Unfortunately jet lag kicked in and we were all awake at 2.30, so as soon as it was light we decided to head towards Kuala Lumpur. As it was early we decided to visit one of the sites on the way, the Batu Caves. These are caves in a limestone hill just outside Kuala Lumpur in which various Hindu shrines have been built.


We then headed into the concrete jungle of bustling Kuala Lumpur. We had heard that it may have been possible to park at the Malaysian Tourist Centre car park right in the middle of town only 500metres from the Petronas Towers. Again the people here were extremely helpful and found us a great secure free parking spot. We are quickly finding that people in Malaysia are so friendly and helpful.


This is where I think I have gone a bit soft. We could have slept in the truck in the parking place but with the heat, humidity, noise and jet lag I decided (supported by Alisha and Lucy) that we would check in to the nice hotel over the road for a few nights. Gilly was disgusted but came around that night when again we were all awake at 2.30am. It was much better doing this with a bit of space and some air conditioning.
We spent a pleasant few days checking out the sights of the city such as the Petronas Towers and eating in Chinatown. It is Malaysia National Day in a few days time and when we headed to Merdeka Square, school children were busy rehearsing their dances on the square. As we won’t be in Kuala Lumpur for the day itself and as the viewing seats would be reserved for VIPs anyway it was nice to watch our own private performance. We toured the old colonial architecture and popped into a few museums before heading back to the hotel for an afternoon nap. It was proving difficult to throw off the jet lag.



One evening we met up with a former student of Gilly’s from her time as a teacher in Moscow. We had a lovely dinner with Syafiqah, her father, brother and house mate. It was great for Gilly to meet up with one of her students and find out what she has been doing. She is now also a teacher.  


It was time to get back to proper overlanding though and to get back in the truck. What with shipping from Perth and a trip back to the UK it seemed that we had been away from it for too long. So we headed out of the concrete jungle of Kuala Lumpur to one of the oldest jungles on the planet, Taman Negara National Park.
We had visited another jungle a few weeks ago which was wild and very untouristy. We knew Taman Negara was more developed and would be busier. One advantage of this was that the road access was much better. Arriving in the little town of Kuala Tuhan our first task was to find somewhere to camp. The easiest spot was in the corner of the coach park which was quiet (except for the teenage boys on motorbikes using it as a place to do wheelies in the night) on the edge of town. I think the car park attendant had had overlanders stay before as when we pulled in he immediately asked us how many nights we would like to stay. The National Park and jungle proper was across the river and the only way of accessing it was on a boat so there was no chance of parking the truck there.

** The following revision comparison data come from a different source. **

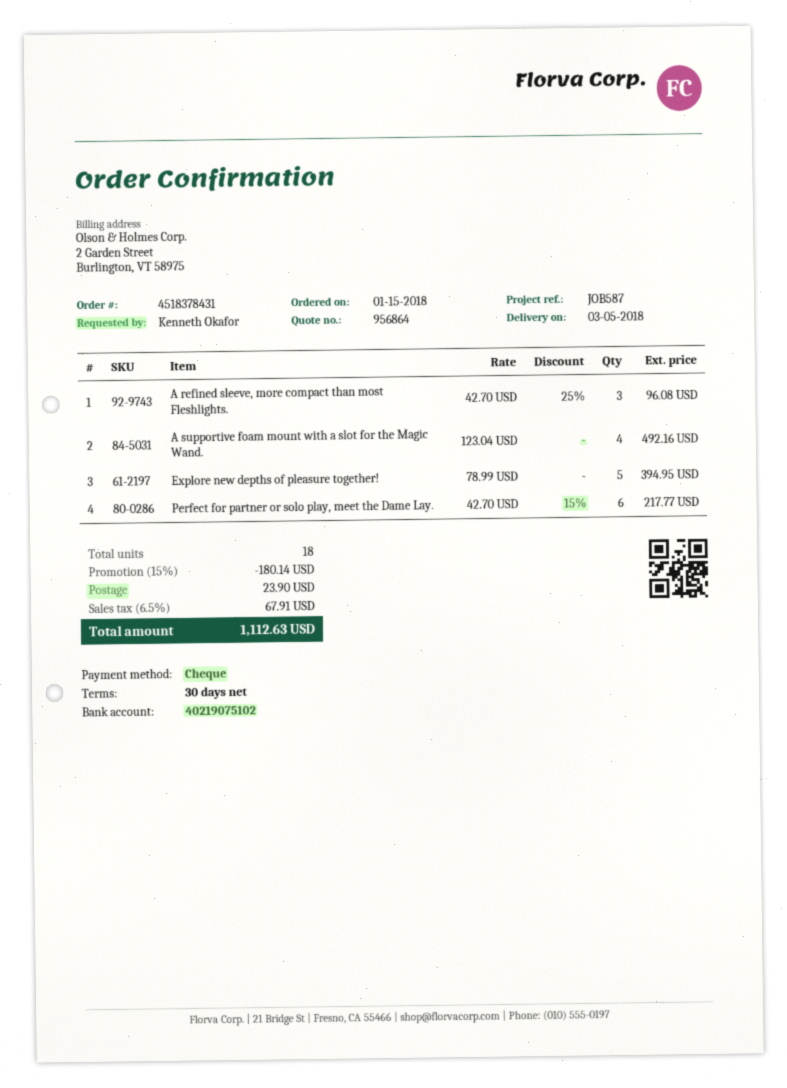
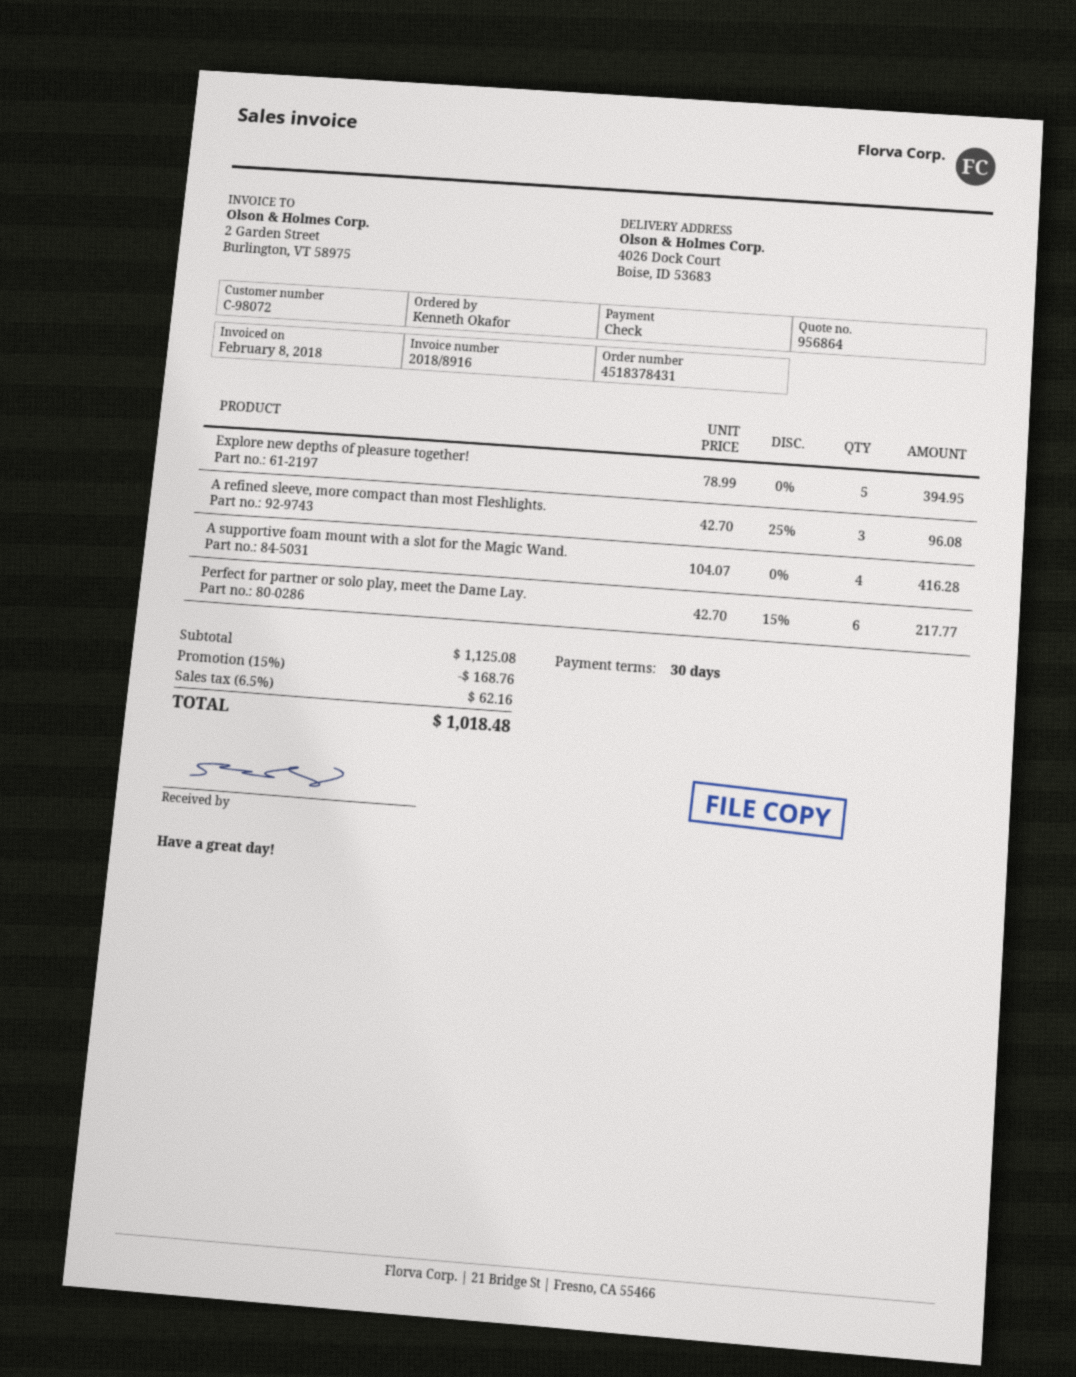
A supportive foam mount with a slot for the Magic Wand.: 4 x 123.04 = 492.16 -> 4 x 104.07 = 416.28
discount: 15% = 180.14 -> 15% = 168.76
shipping: 23.90 -> none
tax: 6.5% = 67.91 -> 6.5% = 62.16
total: 1112.63 -> 1018.48

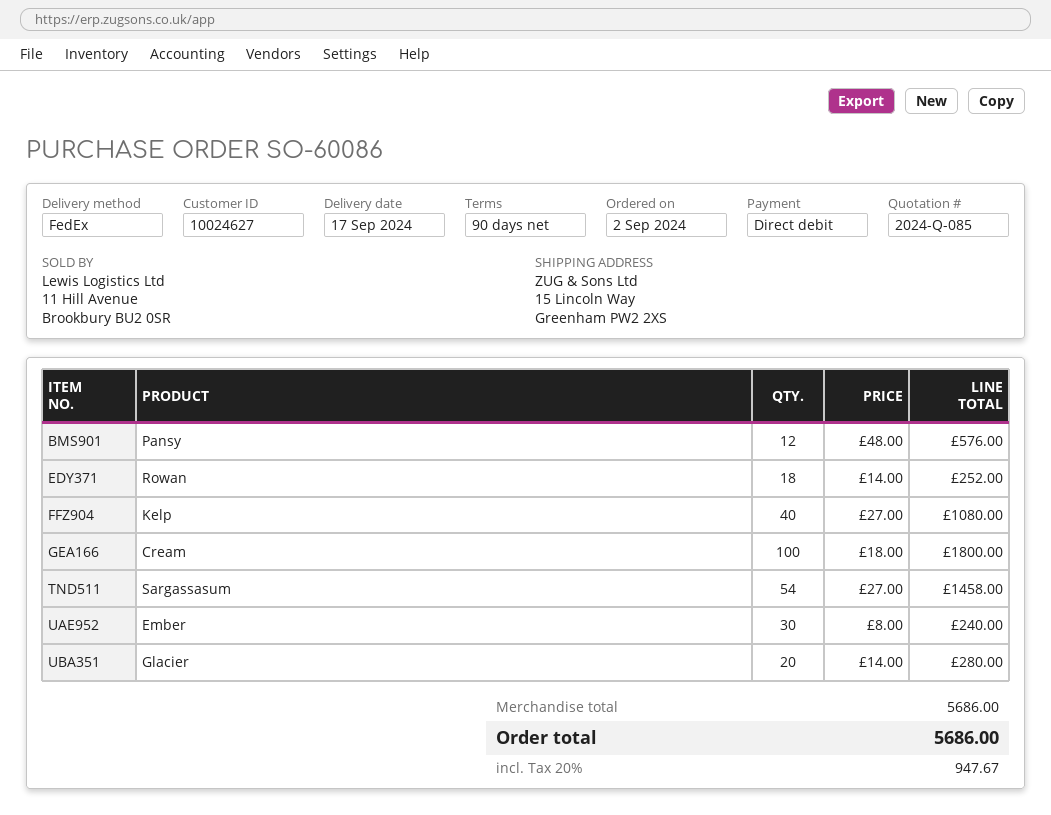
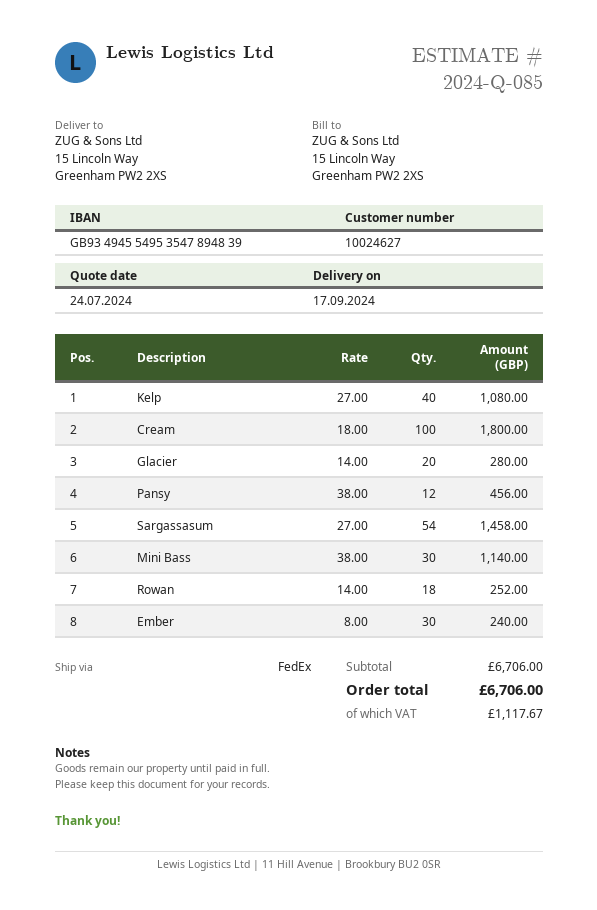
Pansy: 12 x 48.00 = 576.00 -> 12 x 38.00 = 456.00
Mini Bass: none -> 30 x 38.00 = 1140.00
subtotal: 5686.00 -> 6706.00
tax: 947.67 -> 1117.67
total: 5686.00 -> 6706.00

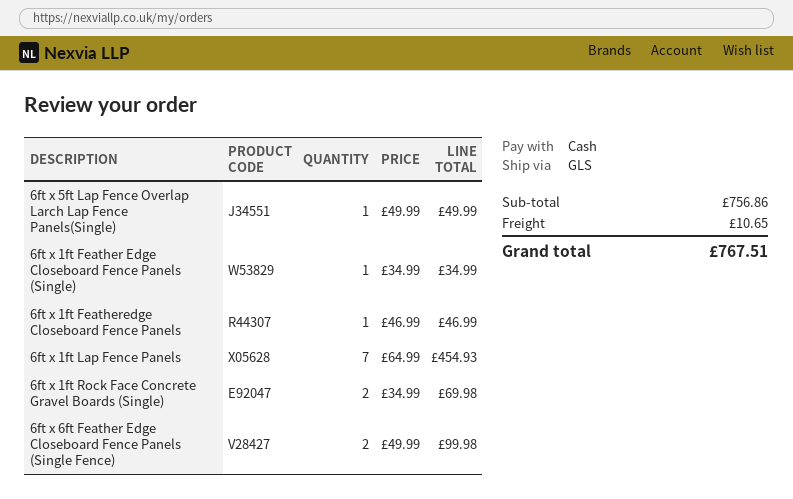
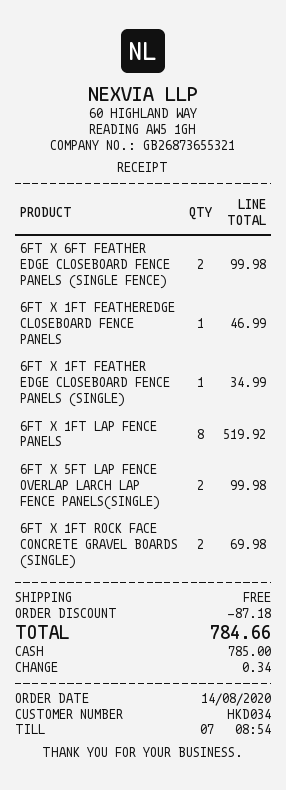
6ft x 5ft Lap Fence Overlap Larch Lap Fence Panels(Single): 1 for 49.99 -> 2 for 99.98
6ft x 1ft Lap Fence Panels: 7 for 454.93 -> 8 for 519.92
discount: none -> 87.18
shipping: 10.65 -> 0.00
total: 767.51 -> 784.66

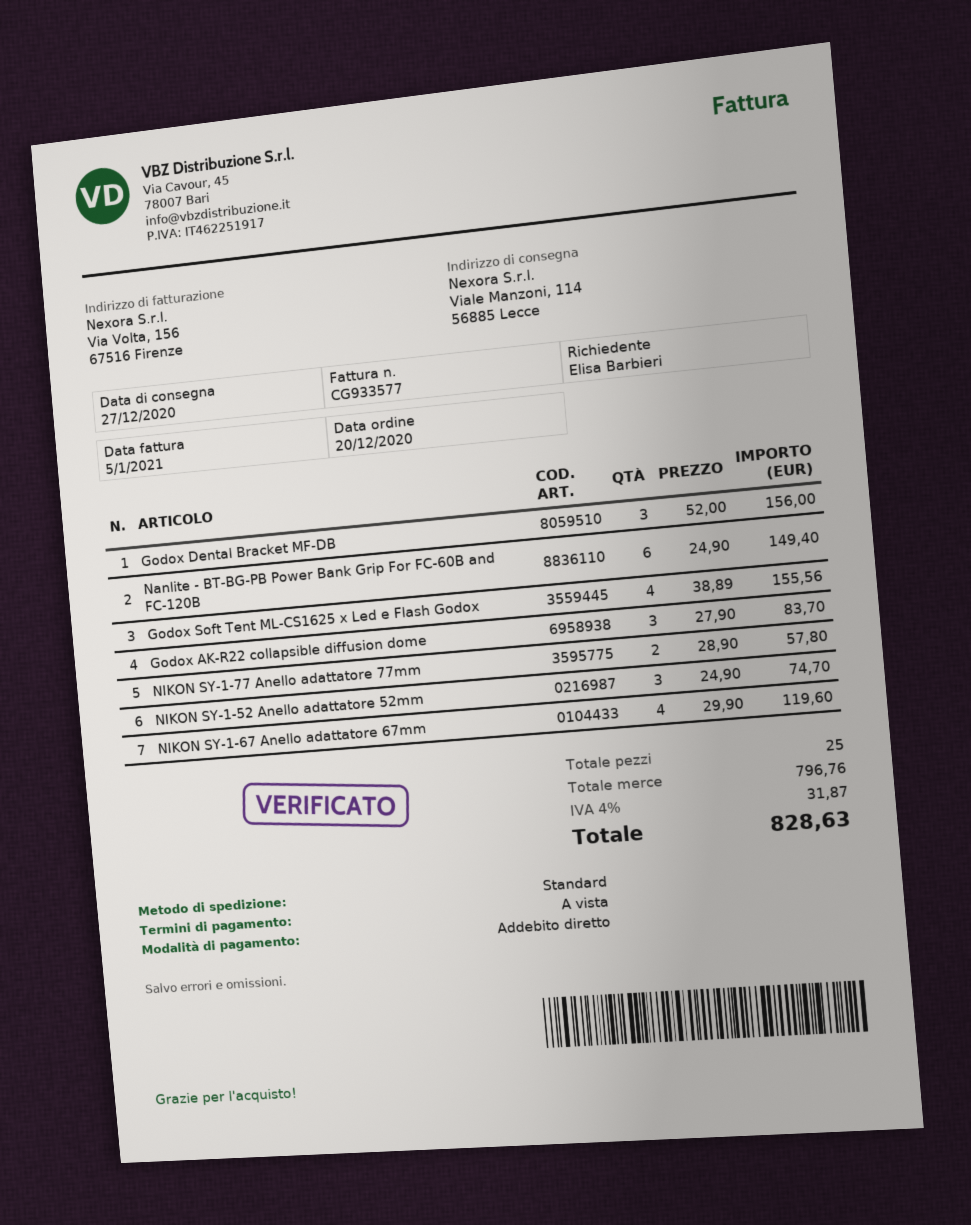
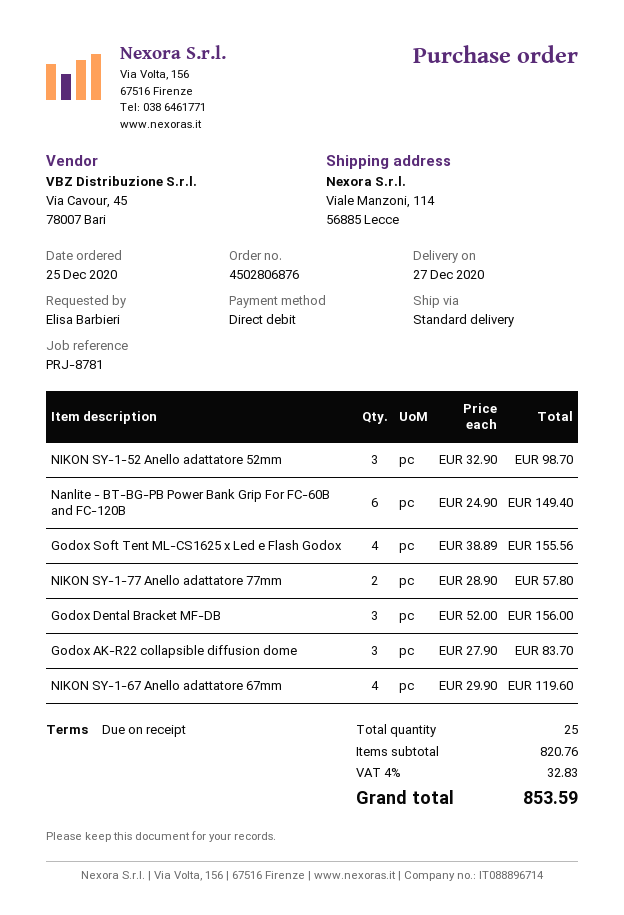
order date: 2020-12-20 -> 2020-12-25
NIKON SY-1-52 Anello adattatore 52mm: 3 x 24.90 = 74.70 -> 3 x 32.90 = 98.70
subtotal: 796.76 -> 820.76
tax: 4% = 31.87 -> 4% = 32.83
total: 828.63 -> 853.59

The following day we headed across the river into the jungle. It is a dense jungle with ancient buttressed trees with vines all tangled around them. The trails near the town are well traveled and much of it is a boardwalk making for an easy walk. Whilst the jungle does contain tigers and elephants there was very little chance of seeing these. More likely were the leeches but fortunately we managed to avoid them. Along the way there was a large canopy walk that allowed us to get above the trees and stare into the dense undergrowth below. We also headed up a hill for for a view of the jungle. On the way back we took a short cut away from the boardwalk and had to slide down amongst the tree roots before coming to a lovely beach by the side of the river where we were able to enjoy our packed lunch picked up from one of the stalls before leaving the village.



We spent the afternoon fitting some of the spare parts we had brought back from England to the truck. Fortunately one of the gas adaptors fitted so we can now connect the kitchen to the gas bottle. Mind you I am not sure how much we are going to use it. As we keep saying the food is delicious and here it was so ridiculously cheap it made no sense cooking. In fact before we left we even went out for breakfast of rotis with egg or banana served with tea terek(sweetened boiled tea). As we had a long drive ahead of us we also decided to pick up a take away lunch of Nasi Goreng. How could we resist when combined breakfast and lunch was just $8 for all four of us!

One thought on “From One Jungle to Another 

  1. Thank you for this post! Reminded me of my visit to Malaisia, and, in particular, to the cave. I think I can still smell the aroma from the pipes which the local old men smoked there…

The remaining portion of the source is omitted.